Wolf Lotter provoziert sicherlich, wenn er eine „Hypochondrie-Schockbehandlung“ fordert: Selbstbeteiligung hochsetzen, wahre Kosten offenbaren und Abgaben auf Skilifte, Mountainbike-Verleiher, Raftingagenturen, Mallorca-Abflugschalter und Schweinehaxen-Restaurants! Will heißen, wer ungesund lebt, Extremsport macht und dreimal im Jahr nach Mallorca fliegen kann, solle sich angemessen an den Gesundheitskosten beteiligen. Da sich die Deutschen laut Human-Development-Index im internationalen Vergleich nur auf Platz 20 bei der Frage wiederfinden, wie sie sich fühlen, scheint noch viel zu tun.

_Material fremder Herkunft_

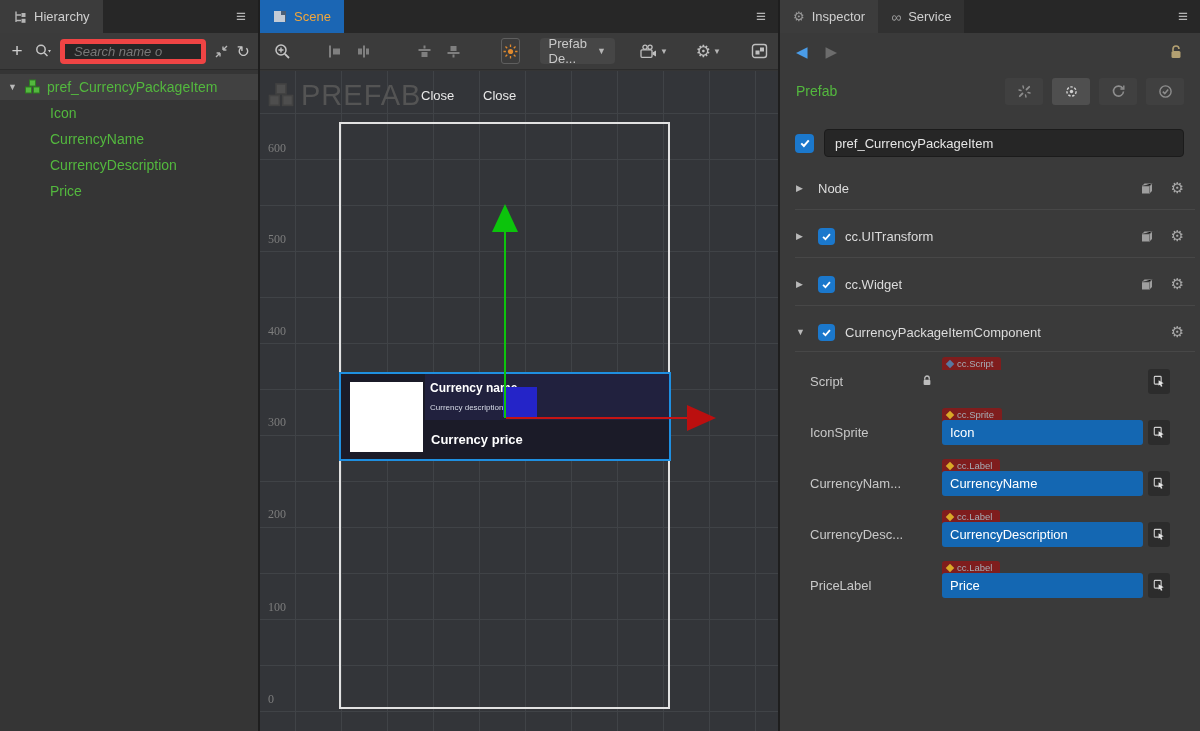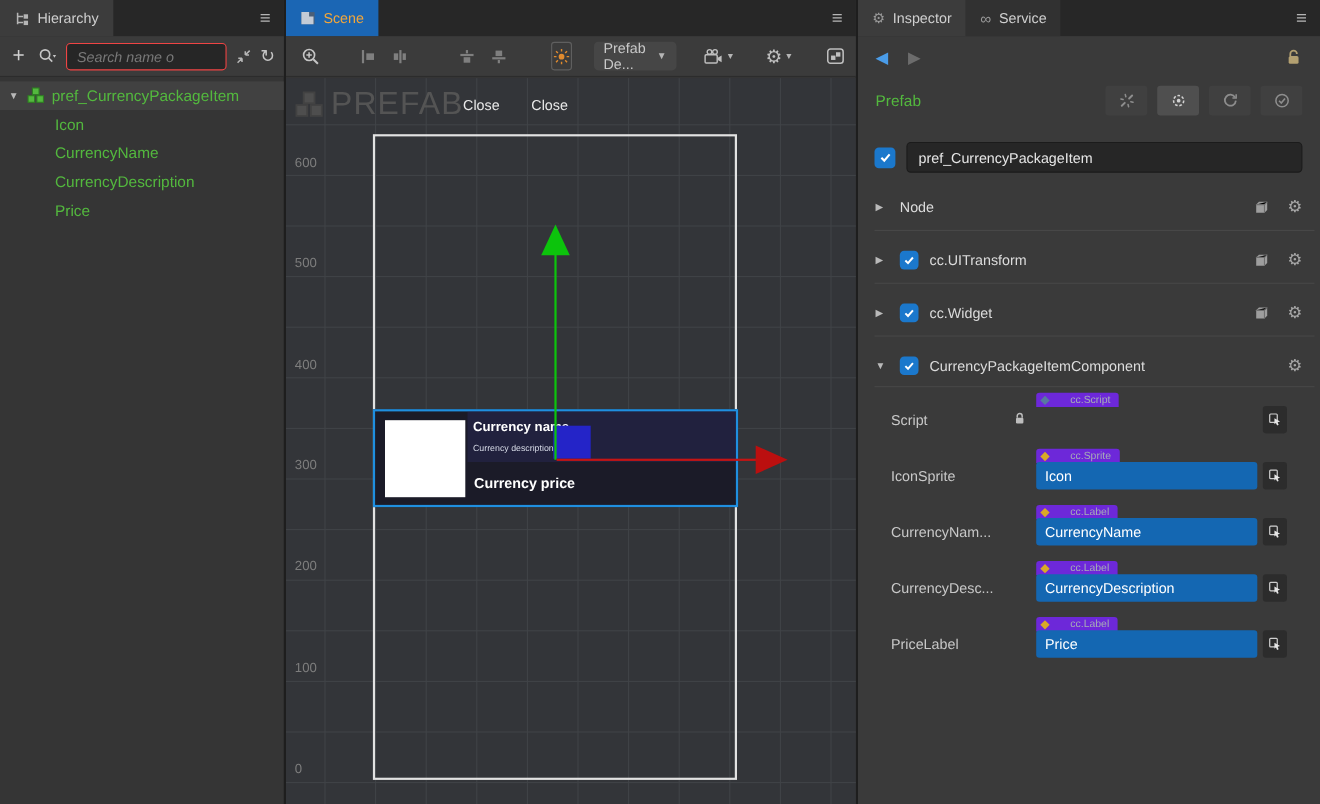--- a/index.html
+++ b/index.html
@@ -23,21 +23,21 @@
 
   
   .toolbar { position:absolute; top:33px; left:0; right:0; height:37px; background:#3b3b3b;
              display:flex; align-items:center; border-bottom:1px solid #2c2c2c; }
   .tbtn { display:flex; align-items:center; justify-content:center; color:#c5c5c5; }
 
   
   #h-toolbar { padding:0 8px; gap:8px; }
   .plus { font-size:19px; color:#cfcfcf; width:18px; text-align:center; }
   .search-wrap { flex:1; display:flex; }
-  .search-input { flex:1; height:25px; background:#262626; border:1px solid #ef4444;
+  .search-input { flex:1; height:25px; background:#262626; border:5px solid #ef4444;
                   border-radius:4px; color:#ddd; font-size:13px; padding:0 9px; width:100%; }
   .search-input::placeholder { color:#787878; font-style:italic; }
   .tree { position:absolute; top:74px; left:0; right:0; font-size:14px; }
   .trow { height:26px; display:flex; align-items:center; color:#53b83e; }
   .trow.selected { background:#414141; }
   .trow .caret { width:14px; margin-left:8px; color:#b9b9b9; font-size:9px; }
   .trow .child-label { margin-left:50px; }
   .cube-icon { margin:0 6px 0 2px; }
 
   
@@ -47,21 +47,21 @@
              display:flex; align-items:center; justify-content:center; }
   .dropdown { width:118px; height:26px; background:#464646; border-radius:4px;
               display:flex; align-items:center; padding:0 9px; color:#c9c9c9; font-size:13px; }
   .dropdown .dd-arrow { margin-left:auto; font-size:9px; color:#b5b5b5; }
   .dd-arrow-sm { font-size:8px; color:#b5b5b5; margin-left:2px; }
   .canvas { position:absolute; top:71px; left:0; right:0; bottom:0; overflow:hidden;
             background-color:#333539;
             background-image:linear-gradient(#404347 1px, transparent 1px),
                              linear-gradient(90deg,#404347 1px, transparent 1px);
             background-size:46px 46px; background-position:35px 42px; }
-  .ruler-label { position:absolute; left:8px; color:#7d7d7d; font-size:12px; }
+  .ruler-label { position:absolute; left:8px; color:#7d7d7d; font-size:12px;font-family:Liberation Serif, serif; }
   .frame { position:absolute; left:79px; top:51px; width:331px; height:587px;
            border:2px solid #e2e2e2; }
   .watermark { position:absolute; left:7px; top:8px; display:flex; align-items:center;
                gap:6px; color:#555; }
   .watermark .wm-text { font-size:29px; letter-spacing:1px; color:#545454; }
   .scene-btn { position:absolute; top:17px; color:#e9e9e9; font-size:13px; }
   .node-item { position:absolute; left:79px; top:301px; width:332px; height:89px;
                background:#1b1b28; border:2px solid #1f8fe0; }
   .node-item .tint { position:absolute; left:84px; top:0; right:0; height:46px;
                      background:rgba(50,50,115,.30); }
@@ -102,21 +102,21 @@
                 border-radius:4px; color:#e6e6e6; font-size:13px; padding:0 10px; }
   .comp-header { position:absolute; left:16px; right:16px; height:30px; display:flex;
                  align-items:center; gap:10px; color:#dcdcdc; font-size:13px; }
   .comp-header .caret { color:#b9b9b9; font-size:9px; width:12px; }
   .comp-icons { margin-left:auto; display:flex; gap:17px; align-items:center; color:#a8a8a8; }
   .gear-glyph { font-size:15px; color:#a8a8a8; }
   .sep { position:absolute; left:15px; right:5px; height:1px; background:#474747; }
   .prop-label { position:absolute; left:30px; width:118px; color:#c8c8c8; font-size:13px;
                 white-space:nowrap; overflow:hidden; }
   .tag-pill { position:absolute; left:162px; height:13px; display:inline-flex;
-              align-items:center; gap:20px; background:#6d28d9; border-radius:3px 3px 0 0;
+              align-items:center; gap:4px; background:#7f1d1d; border-radius:3px 3px 0 0;
               padding:0 8px 0 5px; font-size:9.5px; color:#a6adb6; }
   .diamond { width:6px; height:6px; transform:rotate(45deg); }
   .d-blue { background:#5878a0; } .d-yellow { background:#d9a927; }
   .ref-field { position:absolute; left:162px; width:201px; height:25px; border-radius:3px;
                font-size:13px; line-height:25px; padding:0 8px; color:#fff;
                white-space:nowrap; overflow:hidden; }
   .f-blue { background:#1467b2; } .f-script { background:#4c688f; color:#c3cfdf; }
   .picker { position:absolute; left:368px; width:22px; height:25px; background:#2c2c2c;
             border-radius:3px; display:flex; align-items:center; justify-content:center; }
   .prop-lock { position:absolute; left:141px; }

Prof. Stefan Bornstein während seines Vortrages über die „Diabetes-Epidemie“
Prof. Stefan Bornstein während seines Vortrages über die „Diabetes-Epidemie“
Das meint auch Professor Dr. Stefan Bornstein, Direktor der Medizinischen Klinik und Poliklinik III und des Zentrums für Innere Medizin am Universitätsklinikum Carl Gustav Carus Dresden: „Um der weltweiten Epidemie des Diabetes entgegenzutreten, bedarf es völlig neuer globaler Strategien und eines tiefgreifenden Wandels in der Gesellschaft.“

Mehrere Dresdner Gruppen beschäftigen sich mit Diabetesforschung. Und auch wenn man fast täglich Berichte über die Folgen unseres ungesunden Lebens mit all seinen Folgen Fettsucht, Insulinresistenz, Zuckerkrankheit, Bluthochdruck und Erkrankungen der Herzkranzgefäße liest, sieht oder hört und eigentlich jeder weiß, dass gesunde Ernährung, Bewegung und Gewichtsreduktion am effektivsten einer Diabeteserkrankung vorbeugen können, sieht das wahre Leben anders aus. Übergewicht und Fettsucht nehmen weltweit so zu, dass Mediziner die Alarmglocken läuten. Schon jetzt sind 60 Prozent der Menschen in der westlichen Welt übergewichtig oder fett. Die Wissenschaftler stehen vor dem Problem, dass Lifestyle-Programme und Gewichtsreduktionen langfristig nicht erfolgreich sind. „Die meisten Übergewichtigen nehmen nach einer Gewichtsreduktion rasch wieder zu und gefährden damit nicht nur ihre Stoffwechsellage, sondern haben auch ein erhöhtes Risiko für Herzkrankheiten“, so Professor Bornstein. Ursächlich wird in diesem Zusammenhang eine gestörte Stressregulation vermutet, denn ist der Cortisolspiegel erhöht, finden sich meist auch Adipositas, Glukoseintoleranz und eine Störung der Inselzellen in der Bauchspeicheldrüse. Eine relativ neue Erkenntnis ist, dass die Fettzellen im Körper Signalstoffe abgeben und direkt in die Regelkreise des Körpers eingreifen. Neueste Untersuchungen zeigten, dass sogar die Fettzellen am Herzen Stoffe abgeben, die die Kraft der Herzmuskelzellen beeinflussen und offenbar zu einer nachlassenden Herzmuskelleistung führen.

Vor den Forschern liegen noch viele ungeklärte Fragen. Beispielsweise wollen sie noch herausfinden, wie die Fettzellen im Körper mit den Nervenzellen im Gehirn über lange Distanzen hinweg kommunizieren. Wird die hormonelle Funktion des Fettes besser verstanden, können sich neue diagnostische und therapeutische Ansätze bei der Behandlung des metabolischen Syndroms ergeben.

Dennoch müssen nicht nur die Wissenschaftler für diese und alle anderen auf dem Symposium erörterten Themen neue Lösungswege erarbeiten. Jeder Einzelne kann mit dem Wechsel des Blickwinkels den Wandel beginnen. Die Impulse, die dazu aus Hellerau kommen, werden hoffentlich bald in aller Munde sein.